Valtteri turned to the left, where the dam held back a great reservoir of water. The older man lifted both his hands, as if he were grasping something, and then the still depths were broken by ripples. For a moment, the entire battle seemed to pause, and every sound in the surrounding jungle stopped.

Then, a massive wave of ice, the size of Mountain Home itself, shot up out of the water and over the dam. It was all spikes and blades, crests and grasping hands. Keri thought he saw wolves, bears, and wyrms flash in the light of the dawn, and then the enormous construct hit the four Antrians from the side.

The war-machines were tossed from the top of the dam like nothing more substantial than a child’s rag doll, broken into pieces that splashed down into the waiting arms of the Airaduinë river below. The lizards turned and dove into the water, though Keri thought they would be disappointed when they discovered that pieces of enchanted steel were not particularly edible.

The dam itself was bisected by a frozen, glacial mass, though Valtteri had used enough finesse and control to avoid actually breaking any of the stone. It was as if a glacier had punched their enemies, sent them flying, and then simply stopped.

“That will take days to melt, even in this heat,” Keri said, shaking his head.

“See to the wounded!” Valtteri shouted. “Defend the stone!”

Keri looked down at the white circle and the sigils along its border, and saw that a red light was beginning to build there. “Reinforcements coming!” He shouted. “Clear the way for arrival!”

Below, the Elden warriors on the ground fought off a motley collection of mana-beasts: a pair of wildcats, a few snakes, and even one of the horrid reptilian monsters that had made its way up from the river banks below.

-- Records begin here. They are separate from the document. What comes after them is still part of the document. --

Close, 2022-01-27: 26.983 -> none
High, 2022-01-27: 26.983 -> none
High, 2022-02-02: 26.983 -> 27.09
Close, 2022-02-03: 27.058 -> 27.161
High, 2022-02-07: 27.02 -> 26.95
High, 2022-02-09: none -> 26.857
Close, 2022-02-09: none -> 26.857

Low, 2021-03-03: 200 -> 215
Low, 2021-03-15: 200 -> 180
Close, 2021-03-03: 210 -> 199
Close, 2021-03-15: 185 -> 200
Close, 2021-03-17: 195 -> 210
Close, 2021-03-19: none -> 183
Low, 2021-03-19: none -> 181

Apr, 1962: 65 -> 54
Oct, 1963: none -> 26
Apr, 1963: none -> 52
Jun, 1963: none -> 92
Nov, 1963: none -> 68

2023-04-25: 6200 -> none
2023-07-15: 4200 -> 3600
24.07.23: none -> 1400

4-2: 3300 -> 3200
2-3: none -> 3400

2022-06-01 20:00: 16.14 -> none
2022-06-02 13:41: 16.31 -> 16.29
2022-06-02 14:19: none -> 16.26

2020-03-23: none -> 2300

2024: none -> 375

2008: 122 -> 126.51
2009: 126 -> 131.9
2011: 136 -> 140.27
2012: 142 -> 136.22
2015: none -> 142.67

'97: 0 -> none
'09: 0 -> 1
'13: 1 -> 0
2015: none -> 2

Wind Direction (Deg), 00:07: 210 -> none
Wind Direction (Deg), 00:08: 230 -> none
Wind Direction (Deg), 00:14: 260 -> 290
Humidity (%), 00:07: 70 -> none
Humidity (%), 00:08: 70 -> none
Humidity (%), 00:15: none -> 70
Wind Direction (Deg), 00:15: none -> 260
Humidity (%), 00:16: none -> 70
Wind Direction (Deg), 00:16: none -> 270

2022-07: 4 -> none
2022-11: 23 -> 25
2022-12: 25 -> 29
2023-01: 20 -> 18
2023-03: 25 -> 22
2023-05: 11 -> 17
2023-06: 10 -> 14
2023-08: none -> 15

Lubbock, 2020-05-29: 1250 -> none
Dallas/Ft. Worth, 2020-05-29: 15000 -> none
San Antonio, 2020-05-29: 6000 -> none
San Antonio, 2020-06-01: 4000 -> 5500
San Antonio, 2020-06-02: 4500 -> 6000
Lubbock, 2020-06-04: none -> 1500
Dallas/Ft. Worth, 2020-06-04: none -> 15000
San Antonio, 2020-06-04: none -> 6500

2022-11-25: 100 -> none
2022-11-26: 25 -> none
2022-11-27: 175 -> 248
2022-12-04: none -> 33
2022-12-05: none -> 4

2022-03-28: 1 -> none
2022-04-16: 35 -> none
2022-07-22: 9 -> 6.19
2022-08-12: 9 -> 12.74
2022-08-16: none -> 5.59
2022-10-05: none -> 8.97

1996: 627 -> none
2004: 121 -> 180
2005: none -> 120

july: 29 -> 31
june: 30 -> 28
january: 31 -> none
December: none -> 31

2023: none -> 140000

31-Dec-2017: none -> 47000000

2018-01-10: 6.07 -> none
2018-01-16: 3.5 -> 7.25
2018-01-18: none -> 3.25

Still, with the Antrians disposed of, victory was no longer in doubt.

Keeping watch from atop the wall of ice, Keri counted down from two hundred. Finally, the captured waystone flashed with light, and ranks of fresh, armored Elden warriors stepped off the waystone, rushing forward to reinforce the lines of their brethren who were already fighting. No sooner had the first wave arrived, than the waystone began to glow red again, warning of the next.

“We did it,” Valtteri ka Auris said, clapping a hand to Keri’s shoulder. “We have our foothold in Varuna. Now the war truly begins.”